**** Supplied material

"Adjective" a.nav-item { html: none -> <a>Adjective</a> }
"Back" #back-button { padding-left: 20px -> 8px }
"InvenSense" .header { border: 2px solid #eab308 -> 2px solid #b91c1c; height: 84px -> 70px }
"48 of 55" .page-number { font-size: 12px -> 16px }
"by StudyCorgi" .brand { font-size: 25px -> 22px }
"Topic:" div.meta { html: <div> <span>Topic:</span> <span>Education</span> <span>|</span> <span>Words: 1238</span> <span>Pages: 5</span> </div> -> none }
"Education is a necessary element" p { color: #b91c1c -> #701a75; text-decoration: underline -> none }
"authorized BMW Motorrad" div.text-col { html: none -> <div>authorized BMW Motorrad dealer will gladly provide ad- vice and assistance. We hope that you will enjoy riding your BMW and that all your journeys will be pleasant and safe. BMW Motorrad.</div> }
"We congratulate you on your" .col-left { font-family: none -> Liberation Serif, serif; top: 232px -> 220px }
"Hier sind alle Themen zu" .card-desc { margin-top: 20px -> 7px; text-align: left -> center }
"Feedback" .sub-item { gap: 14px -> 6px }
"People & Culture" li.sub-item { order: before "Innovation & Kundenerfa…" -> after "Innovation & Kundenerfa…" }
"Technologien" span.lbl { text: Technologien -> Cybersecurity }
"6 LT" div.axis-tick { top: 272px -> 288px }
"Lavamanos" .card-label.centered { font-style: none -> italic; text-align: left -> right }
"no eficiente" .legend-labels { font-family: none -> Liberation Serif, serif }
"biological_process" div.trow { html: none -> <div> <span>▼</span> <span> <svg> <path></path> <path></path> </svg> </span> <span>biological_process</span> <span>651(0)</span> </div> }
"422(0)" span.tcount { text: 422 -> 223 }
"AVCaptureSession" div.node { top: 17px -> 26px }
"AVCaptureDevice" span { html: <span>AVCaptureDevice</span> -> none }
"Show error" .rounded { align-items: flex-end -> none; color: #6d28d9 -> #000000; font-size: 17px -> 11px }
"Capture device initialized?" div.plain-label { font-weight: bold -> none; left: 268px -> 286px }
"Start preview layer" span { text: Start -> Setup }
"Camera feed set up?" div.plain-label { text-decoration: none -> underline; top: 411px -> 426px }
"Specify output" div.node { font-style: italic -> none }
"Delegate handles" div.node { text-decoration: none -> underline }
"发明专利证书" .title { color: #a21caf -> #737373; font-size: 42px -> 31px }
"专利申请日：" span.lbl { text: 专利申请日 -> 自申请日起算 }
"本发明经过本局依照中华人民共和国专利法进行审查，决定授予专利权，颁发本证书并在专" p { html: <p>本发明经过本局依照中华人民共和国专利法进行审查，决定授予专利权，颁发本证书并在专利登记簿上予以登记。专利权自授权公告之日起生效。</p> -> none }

********

Task brief » All lines in the data above from the one with "html: <div> <span>Topic:</span>" through the one with "gap: 14px ->" must be repeated exactly, and no others.

Solution to this task »
"Topic:" div.meta { html: <div> <span>Topic:</span> <span>Education</span> <span>|</span> <span>Words: 1238</span> <span>Pages: 5</span> </div> -> none }
"Education is a necessary element" p { color: #b91c1c -> #701a75; text-decoration: underline -> none }
"authorized BMW Motorrad" div.text-col { html: none -> <div>authorized BMW Motorrad dealer will gladly provide ad- vice and assistance. We hope that you will enjoy riding your BMW and that all your journeys will be pleasant and safe. BMW Motorrad.</div> }
"We congratulate you on your" .col-left { font-family: none -> Liberation Serif, serif; top: 232px -> 220px }
"Hier sind alle Themen zu" .card-desc { margin-top: 20px -> 7px; text-align: left -> center }
"Feedback" .sub-item { gap: 14px -> 6px }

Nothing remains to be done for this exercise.